--- What is expected ---
Only one stretch of the data is wanted: the line containing "[542,92,592,102] Link to", the line containing "[501,480,671,492] [501,495,531,504] Using", and every line between them, copied exactly.

--- Given records ---
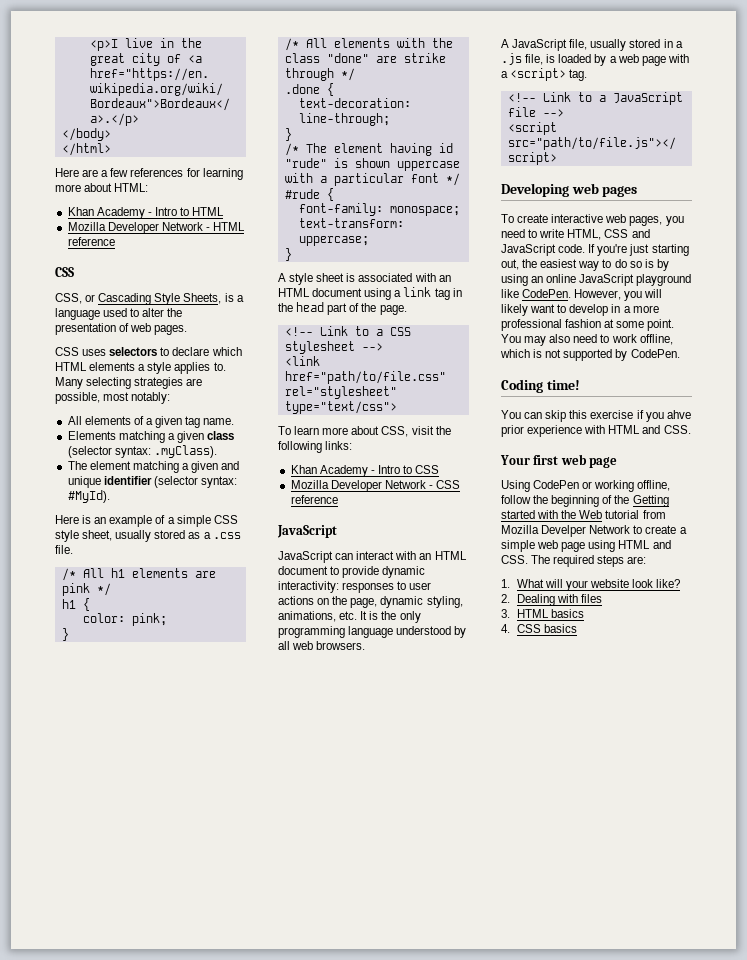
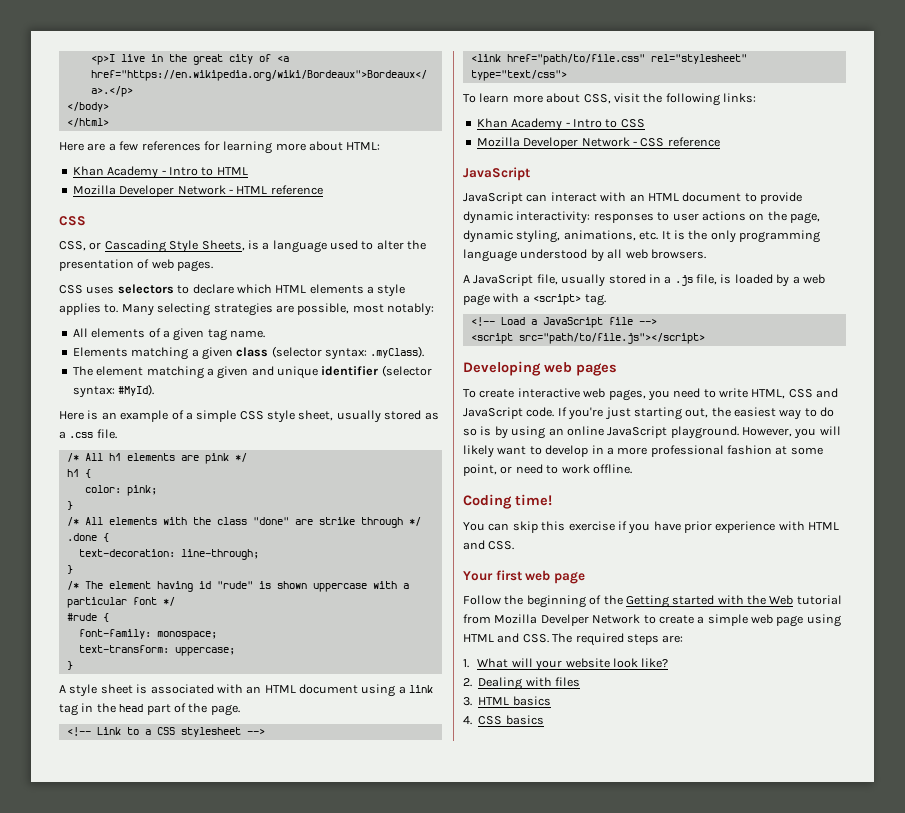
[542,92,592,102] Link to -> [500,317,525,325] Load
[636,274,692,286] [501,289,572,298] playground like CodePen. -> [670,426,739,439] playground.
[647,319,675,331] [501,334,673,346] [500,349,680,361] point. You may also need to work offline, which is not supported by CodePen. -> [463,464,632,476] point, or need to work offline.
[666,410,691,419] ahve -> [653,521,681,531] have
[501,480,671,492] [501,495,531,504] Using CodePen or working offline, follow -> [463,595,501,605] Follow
...
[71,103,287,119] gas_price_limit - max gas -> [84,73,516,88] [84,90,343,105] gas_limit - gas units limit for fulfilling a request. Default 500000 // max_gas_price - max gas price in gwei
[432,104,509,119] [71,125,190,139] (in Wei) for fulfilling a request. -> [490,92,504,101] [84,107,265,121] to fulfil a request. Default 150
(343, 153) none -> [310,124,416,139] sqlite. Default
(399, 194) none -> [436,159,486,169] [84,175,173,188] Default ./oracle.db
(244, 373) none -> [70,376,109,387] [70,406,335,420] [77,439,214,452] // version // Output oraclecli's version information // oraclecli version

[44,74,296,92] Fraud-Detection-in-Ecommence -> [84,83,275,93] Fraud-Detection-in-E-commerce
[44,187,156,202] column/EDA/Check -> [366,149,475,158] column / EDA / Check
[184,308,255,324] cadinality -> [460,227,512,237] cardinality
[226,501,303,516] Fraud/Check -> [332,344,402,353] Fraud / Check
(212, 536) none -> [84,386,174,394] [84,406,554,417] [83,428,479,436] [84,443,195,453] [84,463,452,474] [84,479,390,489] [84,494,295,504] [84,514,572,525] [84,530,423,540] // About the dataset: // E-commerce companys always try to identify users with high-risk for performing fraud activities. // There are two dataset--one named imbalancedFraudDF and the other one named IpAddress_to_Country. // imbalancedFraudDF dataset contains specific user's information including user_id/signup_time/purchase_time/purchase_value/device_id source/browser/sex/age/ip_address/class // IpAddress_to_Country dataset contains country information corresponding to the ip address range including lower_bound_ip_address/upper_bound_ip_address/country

--- Expected answer ---
[542,92,592,102] Link to -> [500,317,525,325] Load
[636,274,692,286] [501,289,572,298] playground like CodePen. -> [670,426,739,439] playground.
[647,319,675,331] [501,334,673,346] [500,349,680,361] point. You may also need to work offline, which is not supported by CodePen. -> [463,464,632,476] point, or need to work offline.
[666,410,691,419] ahve -> [653,521,681,531] have
[501,480,671,492] [501,495,531,504] Using CodePen or working offline, follow -> [463,595,501,605] Follow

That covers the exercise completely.